Exercise: Each line in the entries that has the word "格式与pre" has to be copied.

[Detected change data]
=== Begin Enclosure ===

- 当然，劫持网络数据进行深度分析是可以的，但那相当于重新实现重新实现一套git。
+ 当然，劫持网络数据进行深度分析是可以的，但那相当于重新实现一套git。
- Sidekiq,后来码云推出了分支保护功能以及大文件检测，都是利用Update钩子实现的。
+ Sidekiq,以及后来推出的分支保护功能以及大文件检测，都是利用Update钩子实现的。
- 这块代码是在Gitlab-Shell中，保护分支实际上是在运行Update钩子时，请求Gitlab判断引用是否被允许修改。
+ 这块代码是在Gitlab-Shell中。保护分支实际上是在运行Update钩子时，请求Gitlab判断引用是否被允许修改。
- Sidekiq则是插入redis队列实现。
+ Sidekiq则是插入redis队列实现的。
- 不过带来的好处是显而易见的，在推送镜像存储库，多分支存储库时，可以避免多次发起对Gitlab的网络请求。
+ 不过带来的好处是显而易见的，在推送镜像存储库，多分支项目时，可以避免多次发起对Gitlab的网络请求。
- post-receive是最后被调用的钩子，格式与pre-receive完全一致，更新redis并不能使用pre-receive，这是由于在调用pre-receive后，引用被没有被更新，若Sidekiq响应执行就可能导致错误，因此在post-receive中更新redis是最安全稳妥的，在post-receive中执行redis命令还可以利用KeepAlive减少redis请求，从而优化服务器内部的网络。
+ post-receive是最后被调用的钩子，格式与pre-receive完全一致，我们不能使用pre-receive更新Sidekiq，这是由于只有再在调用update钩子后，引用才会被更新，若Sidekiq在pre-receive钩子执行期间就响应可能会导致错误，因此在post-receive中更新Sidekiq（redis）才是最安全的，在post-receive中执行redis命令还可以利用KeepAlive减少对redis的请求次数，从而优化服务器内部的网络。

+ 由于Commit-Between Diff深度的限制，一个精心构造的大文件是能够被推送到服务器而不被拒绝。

=== End Enclosure ===

Output for this exercise:
- post-receive是最后被调用的钩子，格式与pre-receive完全一致，更新redis并不能使用pre-receive，这是由于在调用pre-receive后，引用被没有被更新，若Sidekiq响应执行就可能导致错误，因此在post-receive中更新redis是最安全稳妥的，在post-receive中执行redis命令还可以利用KeepAlive减少redis请求，从而优化服务器内部的网络。
+ post-receive是最后被调用的钩子，格式与pre-receive完全一致，我们不能使用pre-receive更新Sidekiq，这是由于只有再在调用update钩子后，引用才会被更新，若Sidekiq在pre-receive钩子执行期间就响应可能会导致错误，因此在post-receive中更新Sidekiq（redis）才是最安全的，在post-receive中执行redis命令还可以利用KeepAlive减少对redis的请求次数，从而优化服务器内部的网络。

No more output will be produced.